Untraining – The Training and Development Revolution
I was once , very briefly in 1989, the Director of Training at Woodward’s Stores in B.C. It was a little like lining up the deck chairs on the Titanic, but that’s a totally different story for another time.
At that time, however, and right up until about 2005, training and development was an interesting mixture of mentoring (mostly informal), reading from manuals and the very occasion classroom session for those hourly paid individuals with customer-facing responsibilities on the shop floor, hotel front desk or restaurant floor. Training hours were meted out with Scrooge-like stingy concern. A full paid day off the floor for a new employee to learn the department, the equipment, the merchandise, the routine and any other orientation was considered a monumental investment. Many excellent retail and hospitality executives today got their start with about 2 hours of POS training and a day where someone kept an eye on them.
Any sort of management training usually addressed specific need-to-know topics like ‘how to explain the new wage scale’ and was usually addressed in a classroom, on paper, or in a back storage room by a travelling HR rep from head office. Any ‘development’ was usually accorded only to senior to executive management, was totally ad hoc and without planning and on an individual by individual basis, and may have included attendance at a conference or local seminar for the industry. Actual participation in industry associations was viewed with skepticism by ‘the executive’.
Am I wrong? I’ll wager, with some noteworthy exceptions, this was the experience of many middle management to executive retail and hospitality people who make up my readers.
Now for the rather dramatic, welcome, necessary world of untraining today!
Telephone conferences have been around a long time and they were a great innovation. Unless the ‘face time’ was necessary for a meeting, travel costs to discuss a specific issue were eliminated and, if properly moderated, the issue got discussed and resolved, often by a fairly large group of people. Teleconferencing wasn’t and still isn’t an ideal way to train, however. With no visual focus, and a somewhat awkward feedback protocol, its hard to training anything other than concepts and without feedback and discussion concepts lose clarity.
Enter the Webinar. Oh, how I love the Webinar! I tried to find out when the Webinar was introduced for this blog, but the result was inconclusive. Nonethless, within about a 5 or so year span the Webinar are become so common place its part of our business lives. Its ideal for training, in fact preferable for certain types of technical training where viewing what an item looks like on screen or how to manipulate a computer program is required. It allows for feedback and can be used successfully, as I do, for groups as small as 1 or as large as 50 or as Michael Stelzner of Social Media Examiner fame whose famous training ‘Summits’ attract 2,000 paid viewers who can interact with the presenters at the end of the seminar in a very productive and seamless feedback fashion. Alas, I don’t encounter too many examples of the Webinar being used to allow employees to all dial in, view a video on the newest aspect of the company’s social media program and provide feedback. Do you use Webinars? Are they just for technical training?
On screen technical training isn’t new. I used to have new employees view canned videos on Customer Service, or Selling Techniques. Most of these videos were produced in the US way back in the late 80′s, early 90′s and I think some viewers spent more time laughing about the US accent or the US references than learning. Still, they were far better than nothing and many a great salesman got started with the Seven Steps to Selling this way.
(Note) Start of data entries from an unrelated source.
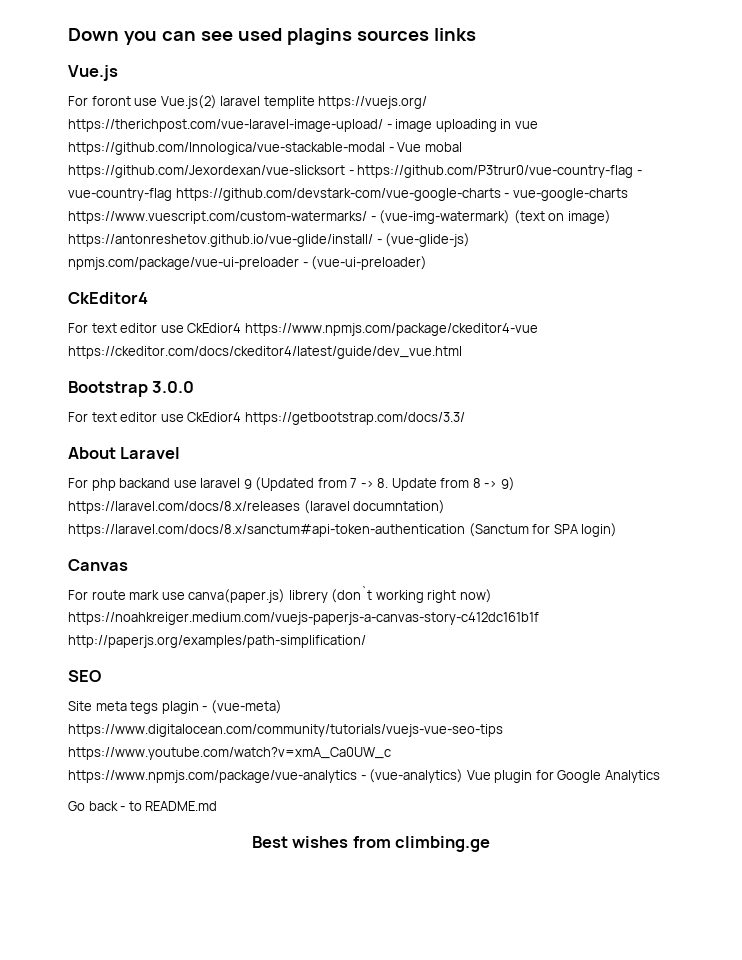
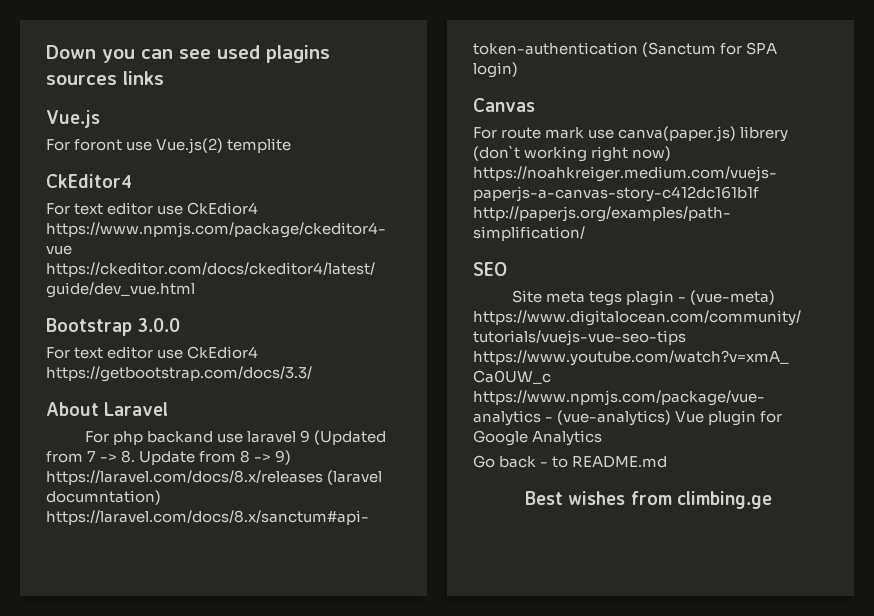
[220,96,261,106] laravel -> (224, 146) none
[318,96,428,109] [68,119,538,132] [68,142,462,155] [68,165,642,178] [68,188,628,201] [68,210,611,224] [68,233,471,247] [68,256,428,270] https://vuejs.org/ https://therichpost.com/vue-laravel-image-upload/ - image uploading in vue https://github.com/Innologica/vue-stackable-modal - Vue mobal https://github.com/Jexordexan/vue-slicksort - https://github.com/P3trur0/vue-country-flag - vue-country-flag https://github.com/devstark-com/vue-google-charts - vue-google-charts https://www.vuescript.com/custom-watermarks/ - (vue-img-watermark) (text on image) https://antonreshetov.github.io/vue-glide/install/ - (vue-glide-js) npmjs.com/package/vue-ui-preloader - (vue-ui-preloader) -> (292, 145) none

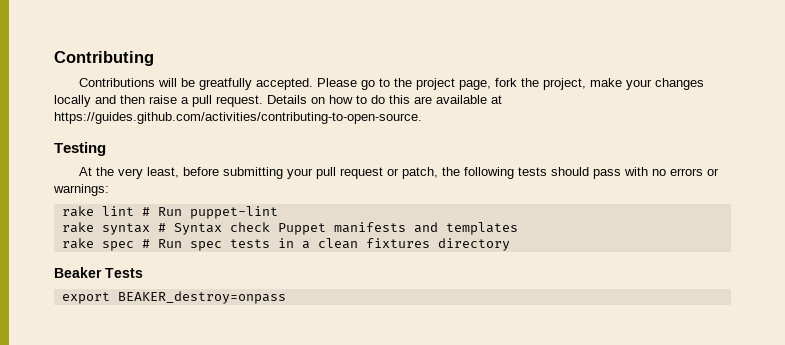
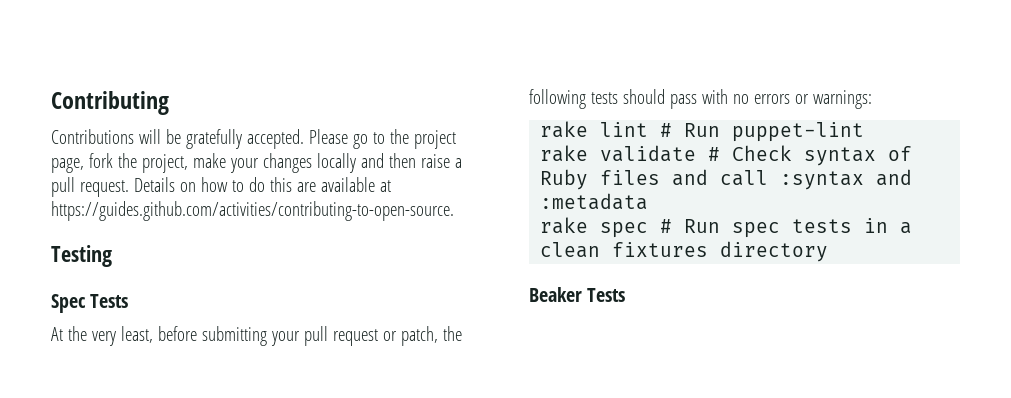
[198,78,252,90] greatfully -> [185,129,242,149] gratefully
(106, 149) none -> [51,294,129,313] // Spec Tests
[101,222,518,235] syntax # Syntax check Puppet manifests and templates -> [600,145,913,166] [540,169,913,190] [540,193,649,210] validate # Check syntax of Ruby files and call :syntax and :metadata
[61,291,286,304] // export BEAKER_destroy=onpass -> (626, 295) none

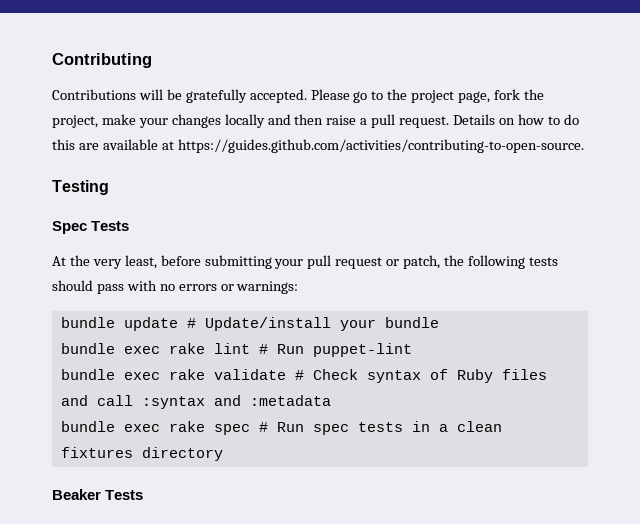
(872, 99) none -> [60,317,439,331] [60,343,160,354] bundle update # Update/install your bundle // bundle exec
(865, 132) none -> [60,369,160,380] bundle exec
(649, 201) none -> [60,421,160,432] bundle exec

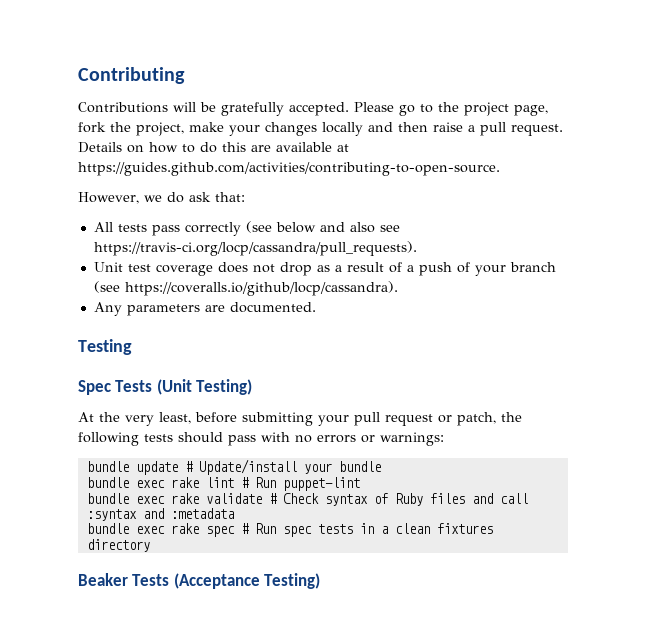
(584, 146) none -> [78,192,245,204] [93,221,400,236] [93,241,417,256] [93,262,556,276] [93,281,398,296] [93,302,316,316] // However, we do ask that: // All tests pass correctly (see below and also see https://travis-ci.org/locp/cassandra/pull_requests). // Unit test coverage does not drop as a result of a push of your branch (see https://coveralls.io/github/locp/cassandra). // Any parameters are documented.
(130, 226) none -> [156,379,253,395] (Unit Testing)
(144, 495) none -> [173,573,321,589] (Acceptance Testing)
If your management development program includes attendance at specific events, conferences, or seminars, check out the following description of an ‘unconference’ on the topic of recruitment, hosted by Radical North that took place in Toronto on October 26th:
An unconference is an event that has no fixed structure and only two rules, no power point and no presentations. The day is split into sessions during which a series of “tracks” run on a theme with a track leader hosting the discussion, debate and learning. The discussion takes a life of it’s own with attendees bringing their own views, questions and opinions as well as debate. This takes many directions and concludes with real learning and opinion forming. The track leaders are carefully chosen for their areas of experience and knowledge and for the value they can bring to the “track.” They have been drawn from across the globe giving the unconference a genuine global view. You are actively encouraged to disagree, argue, debate and question. The only rule is that you respect one another. Otherwise, this unconference is about what you want to discuss and is not restricted to any agenda.
Quite a bit different from sitting through one speaker or panel session after another with the occasional opportunity for break-outs sessions, eh?
These type of unconferences and tweetups are a result of getting people together to learn who met each other on the internet. I’ve been to a few and they are a cool combination of targeted learning mixed with already warmed up networking.
Yes, of course, there are still traditional – and highly effective – conferences. Companies still do classroom training with great results. Assigning a mentor to a new employee on a formal and strategically planned basis is done consistently and is still an outstanding idea. Hands on practise on the POS or check-in software is still essential, and individual training sessions on sensitive topics like how to conduct a meaningful and correct employee appraisal still require face to face meetings.
All us consultants involved in any level in social media (and consultants who aren’t) are preparing their annual predictions for the following year. I’ve been doing it for 7 years and am hard at work on the draft. It will be very interesting to see what the training consultants say about 2011 in their profession.